Adaptors vary hugely, so it’s important to choose a body/lens/adaptor combination that works well enough for whatever subject matter you shoot. EF lenses works perfectly on R bodies, although RF glass definitely offers improvements in AF speed and better stabilisation.

The most recent Metabones EF-Sony adaptors seem to work very well, but I’d say that using EF lenses on a Nikon or even a Panasonic was pushing your luck. Much of course depends on whether you are shooting action or passive subjects.


----------



## neuroanatomist (Oct 15, 2021)

pic said:


> I'm one of those thinking about jumping ship. I'm deeply invested in the EF ecosystem. But currently the RF offering still lacks any good body to replace my 5DmkIVs and 7DmkII.


The R3 delivers higher resolution than the 5DIV, because of the weaker OLPF. 



pic said:


> The way they released the R3: I'm far from impressed: to keep the showstopper (for me anyway) hidden till the last moment: that's a dent in my trust in Canon.

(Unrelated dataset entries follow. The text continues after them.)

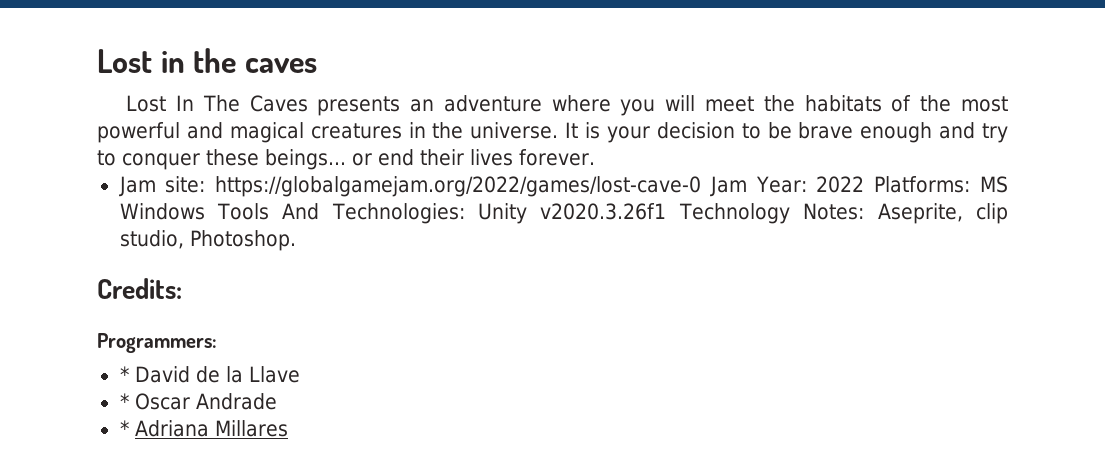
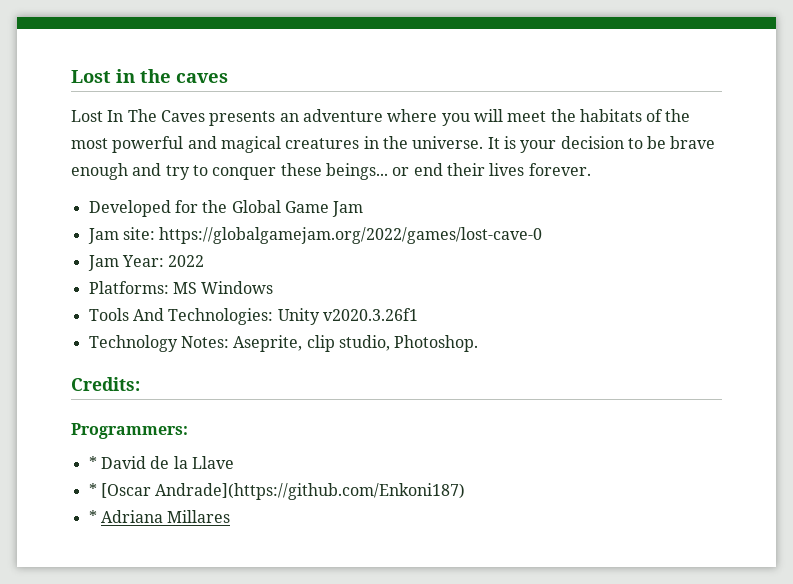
(595, 157) none -> [88,200,364,217] // Developed for the Global Game Jam
(702, 186) none -> (543, 235) //
(865, 184) none -> (205, 261) //
(205, 211) none -> (274, 287) //
(667, 211) none -> (418, 314) //
[134,393,277,410] Oscar Andrade -> [100,483,466,500] [Oscar Andrade](https://github.com/Enkoni187)

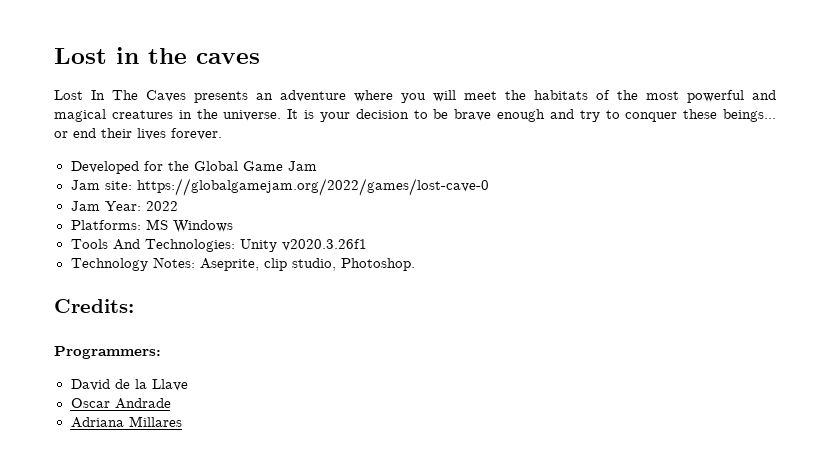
[88,456,97,469] * -> (161, 352) none
[88,483,466,500] [88,510,97,523] * [Oscar Andrade](https://github.com/Enkoni187) // * -> [70,398,171,409] Oscar Andrade //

Canon handled the R3 as usual, they have never announced the MP count of a new ILC ahead of the actual launch announcement. Your disappointment in the MP count may be showstopping for you, but probably not for the target market.


----------



## EOS 4 Life (Oct 15, 2021)

t.linn said:


> I know Canon's party line is that the R3 was designed for a very specific audience that doesn't need/want more than 24MP but I can't help wondering if having half the resolution of Sony and Nikon isn't going to end up hurting sales among other users. Obviously, people already invested in RF glass are less likely to jump ship over this but anyone transitioning from an older DSLR mount who is planning to replace their lenses anyway may be.

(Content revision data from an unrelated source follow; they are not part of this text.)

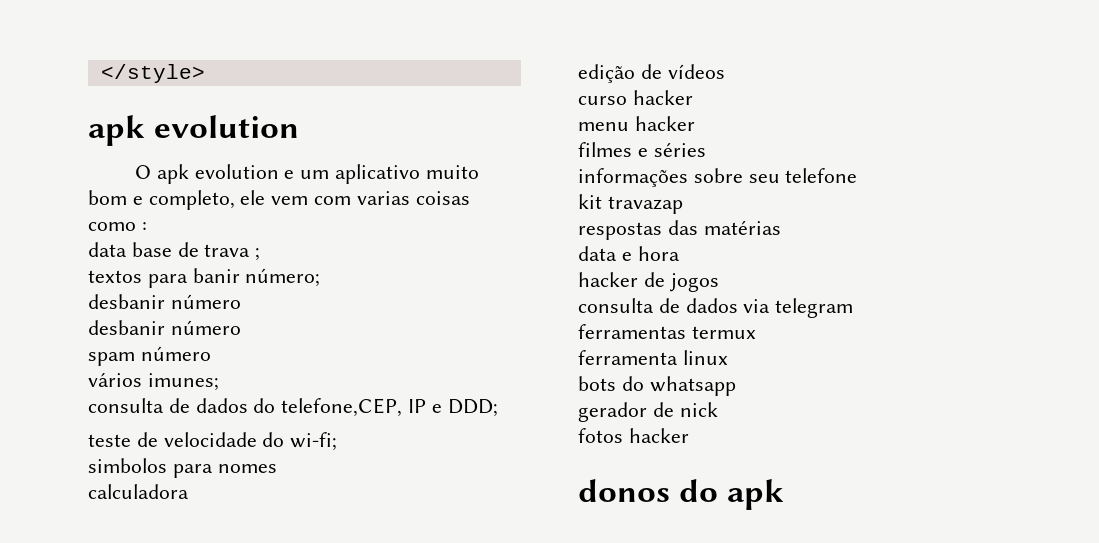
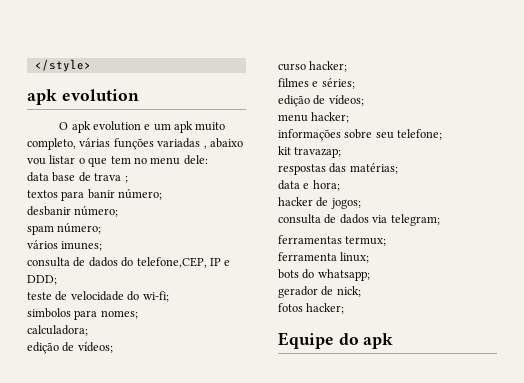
[335,164,479,184] [88,190,470,210] [88,222,147,231] aplicativo muito bom e completo, ele vem com varias coisas como : -> [174,121,226,133] [27,138,243,150] [27,155,208,167] apk muito completo, várias funções variadas , abaixo vou listar o que tem no menu dele:
[170,294,241,309] [88,320,241,335] número // desbanir número -> [74,205,119,217] número;
[140,346,211,361] número -> [57,222,102,234] número;
[217,464,277,473] [88,484,189,499] [578,64,725,83] nomes // calculadora // edição de vídeos -> [100,310,138,319] [27,325,88,336] [27,342,113,354] nomes; // calculadora; // edição de vídeos;
[632,90,693,105] [578,116,695,131] hacker // menu hacker -> [309,61,348,72] hacker;
[653,142,706,157] séries -> [321,78,355,89] [278,95,364,107] [278,112,350,123] séries; // edição de vídeos; // menu hacker;
[785,168,858,183] telefone -> [397,129,443,140] telefone;
[607,196,683,214] travazap -> [294,147,342,158] travazap;
[703,220,781,235] matérias -> [349,163,398,174] matérias;
[637,246,680,261] hora -> [312,180,340,191] hora;
[669,273,719,292] jogos -> [330,198,361,209] jogos;
[775,298,854,318] telegram -> [390,214,440,226] telegram;
[691,326,756,339] termux -> [345,236,387,246] termux;
[682,350,728,365] linux -> [340,252,370,263] linux;
[649,376,736,396] whatsapp -> [317,269,370,281] whatsapp;
[679,402,718,417] nick -> [336,286,361,297] nick;
[628,428,689,443] [578,479,670,502] hacker // donos -> [306,303,345,314] [278,332,334,349] hacker; // Equipe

Of course, it will but the people who only wanted 24 M would not have bought it.
Different cameras for different customers.
I fully expect the R1 to be an 8K camera unless Canon runs into difficulty delivering that in time for the Olympics.


----------



## EOS 4 Life (Oct 15, 2021)

entoman said:


> For sure, there will be a small percentage who jump ship, but selling and replacing a complete system is a very expensive move.


Not really.
Most people have not been in the RF system very long.
I am not 100% Canon anyway.
It frankly shocks me when people make such a big deal over switching systems.
Buy whatever gear that suits you.
It is none of my business.
I do not care either way.


----------



## EOS 4 Life (Oct 15, 2021)

Codebunny said:


> Hopefully in 3-4 years time we'll get back to picking camera's based on which lenses you own/want to own instead of on daft spec wars on bodies.


So much this!


----------



## navastronia (Oct 15, 2021)

mpmark said:


> Were you watching on a 8k display? Then it won’t be “very obvious”.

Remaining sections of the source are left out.